Thinking that it would be a long shot before he made big contributions to this 76ers squad.
Well, not so.
Yes, it’s early still, but Isaiah Joe appears to be a much more viable option than many expected.
What exactly happened with the 76ers and coronavairus?
The situation changes day-to-day but here’s where it stood heading into the Miami game, according to beat writer Keith Pompey:
“One has the COVID, the other four are in COVID protocols. Seth Curry has COVID. Tobias Harris is out. Shake Milton’s out. Matisse Thybulle’s out and then Vincent Poirier is out because they sat at a table at a team meeting with Seth Curry. I mean, they socially distanced a little in the table, but they are out because they were close by.”

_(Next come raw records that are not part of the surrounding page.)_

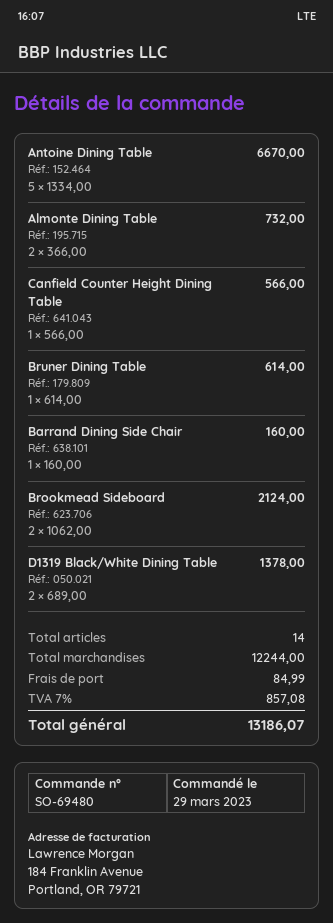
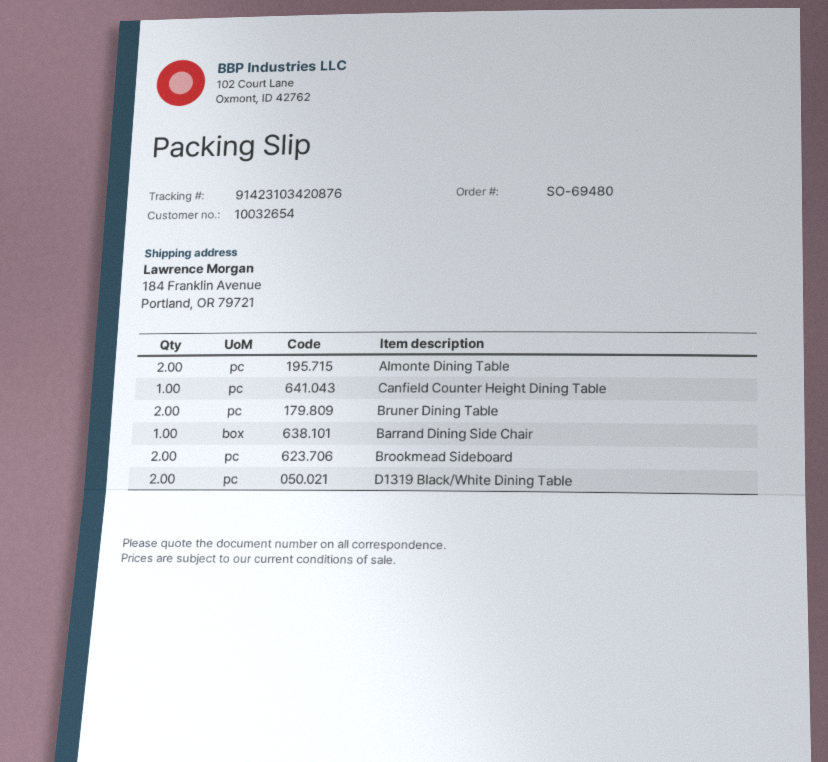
Antoine Dining Table: 5 -> none
Bruner Dining Table: 1 -> 2

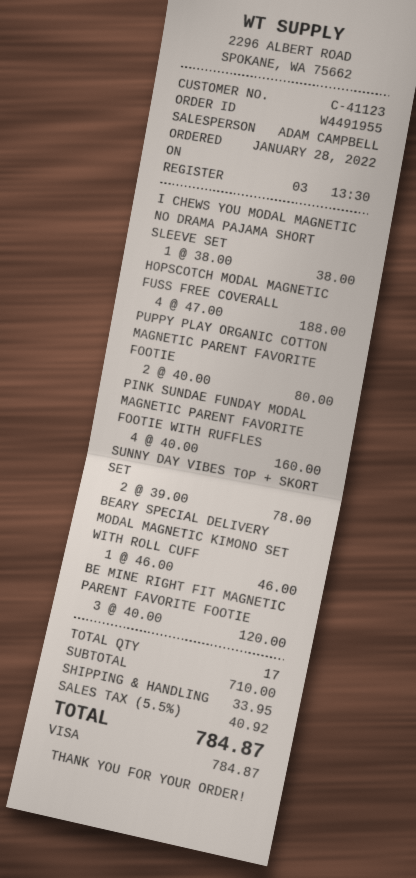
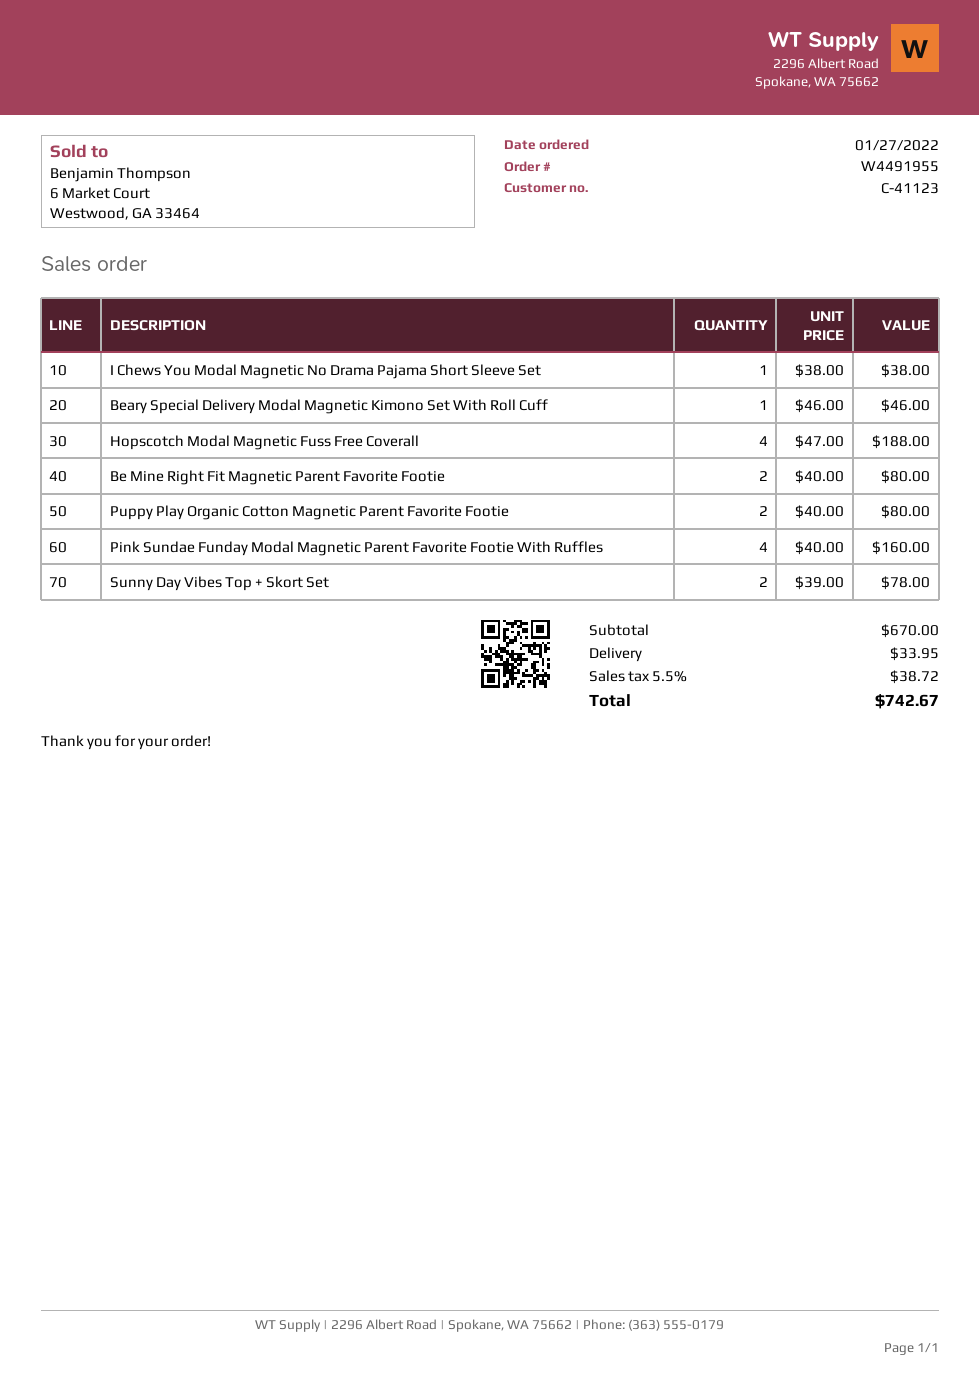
order date: 2022-01-28 -> 2022-01-27
BE MINE RIGHT FIT MAGNETIC PARENT FAVORITE FOOTIE: 3 x 40.00 = 120.00 -> 2 x 40.00 = 80.00
subtotal: 710.00 -> 670.00
tax: 5.5% = 40.92 -> 5.5% = 38.72
total: 784.87 -> 742.67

Pompey adds that there is no cognitive dissonance in what the NBA allows and doesn’t allow when it comes to contact with someone who tests positive.
“If that person found out they have COVID and you played against them, you were guarding them, he was boxing you out, y’all collided, you don’t have to quarantine.”
“But if you were at a table with them or if after the game you had a conversation with them, oh yeah, you got to sit out.”